Assigned task
Write out each record below exactly, but not the pictures.

(Before-and-after change data)
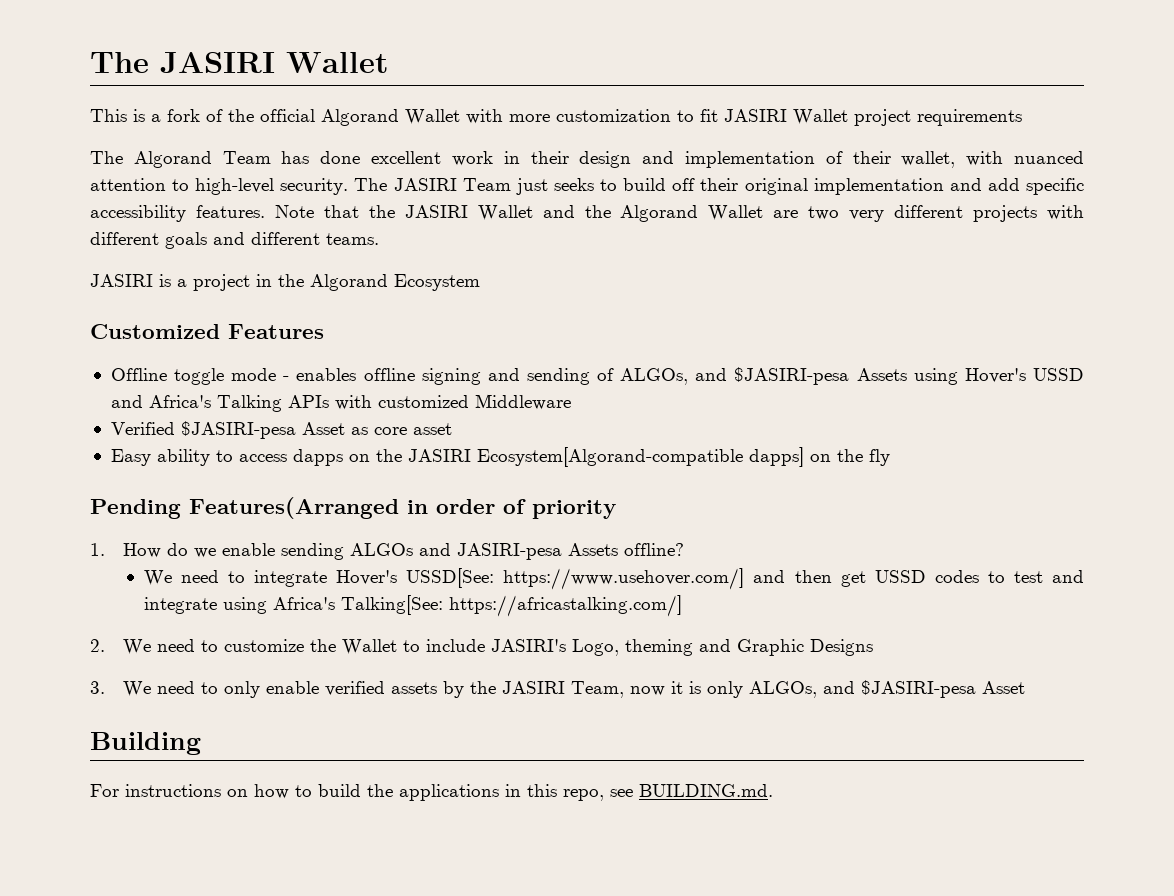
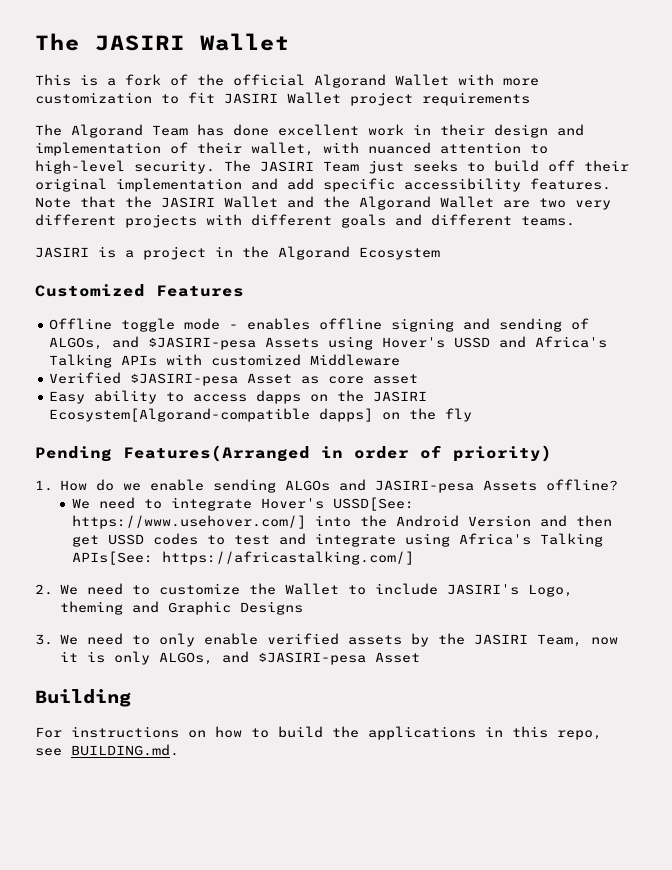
- Pending Features(Arranged in order of priority
+ Pending Features(Arranged in order of priority)
- We need to integrate Hover's USSD[See: https://www.usehover.com/] and then get USSD codes to test and integrate using Africa's Talking[See: https://africastalking.com/]
+ We need to integrate Hover's USSD[See: https://www.usehover.com/] into the Android Version and then get USSD codes to test and integrate using Africa's Talking APIs[See: https://africastalking.com/]

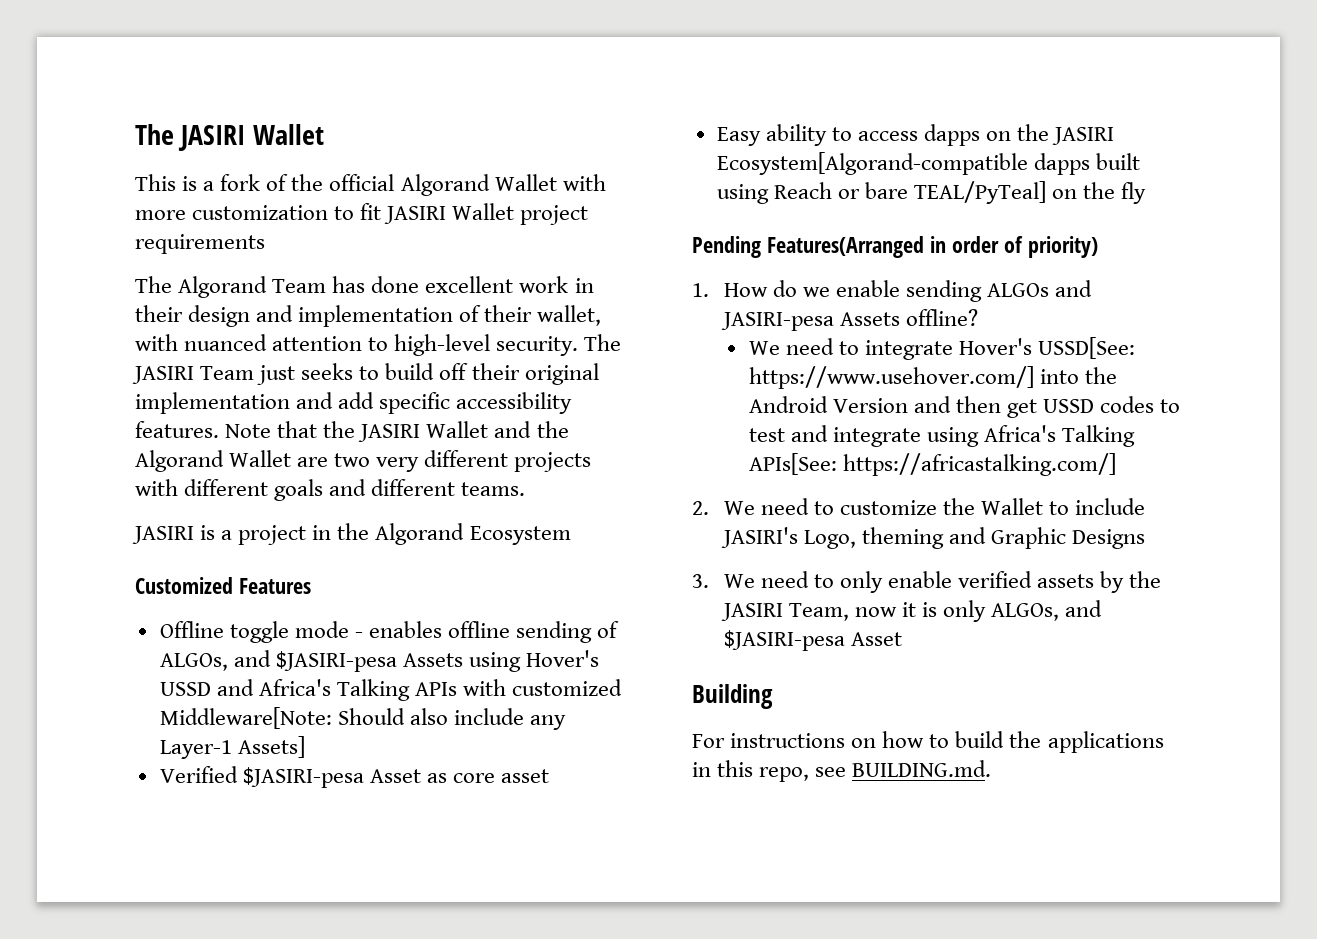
- Offline toggle mode - enables offline signing and sending of ALGOs, and $JASIRI-pesa Assets using Hover's USSD and Africa's Talking APIs with customized Middleware
+ Offline toggle mode - enables offline sending of ALGOs, and $JASIRI-pesa Assets using Hover's USSD and Africa's Talking APIs with customized Middleware[Note: Should also include any Layer-1 Assets]
- Easy ability to access dapps on the JASIRI Ecosystem[Algorand-compatible dapps] on the fly
+ Easy ability to access dapps on the JASIRI Ecosystem[Algorand-compatible dapps built using Reach or bare TEAL/PyTeal] on the fly

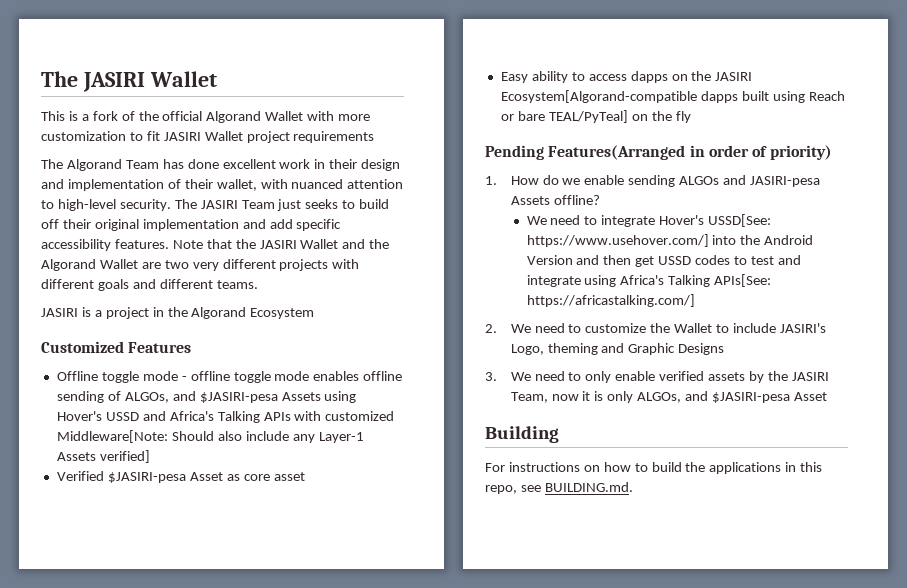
- Offline toggle mode - enables offline sending of ALGOs, and $JASIRI-pesa Assets using Hover's USSD and Africa's Talking APIs with customized Middleware[Note: Should also include any Layer-1 Assets]
+ Offline toggle mode - offline toggle mode enables offline sending of ALGOs, and $JASIRI-pesa Assets using Hover's USSD and Africa's Talking APIs with customized Middleware[Note: Should also include any Layer-1 Assets verified]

Solution
- Pending Features(Arranged in order of priority
+ Pending Features(Arranged in order of priority)
- We need to integrate Hover's USSD[See: https://www.usehover.com/] and then get USSD codes to test and integrate using Africa's Talking[See: https://africastalking.com/]
+ We need to integrate Hover's USSD[See: https://www.usehover.com/] into the Android Version and then get USSD codes to test and integrate using Africa's Talking APIs[See: https://africastalking.com/]

- Offline toggle mode - enables offline signing and sending of ALGOs, and $JASIRI-pesa Assets using Hover's USSD and Africa's Talking APIs with customized Middleware
+ Offline toggle mode - enables offline sending of ALGOs, and $JASIRI-pesa Assets using Hover's USSD and Africa's Talking APIs with customized Middleware[Note: Should also include any Layer-1 Assets]
- Easy ability to access dapps on the JASIRI Ecosystem[Algorand-compatible dapps] on the fly
+ Easy ability to access dapps on the JASIRI Ecosystem[Algorand-compatible dapps built using Reach or bare TEAL/PyTeal] on the fly

- Offline toggle mode - enables offline sending of ALGOs, and $JASIRI-pesa Assets using Hover's USSD and Africa's Talking APIs with customized Middleware[Note: Should also include any Layer-1 Assets]
+ Offline toggle mode - offline toggle mode enables offline sending of ALGOs, and $JASIRI-pesa Assets using Hover's USSD and Africa's Talking APIs with customized Middleware[Note: Should also include any Layer-1 Assets verified]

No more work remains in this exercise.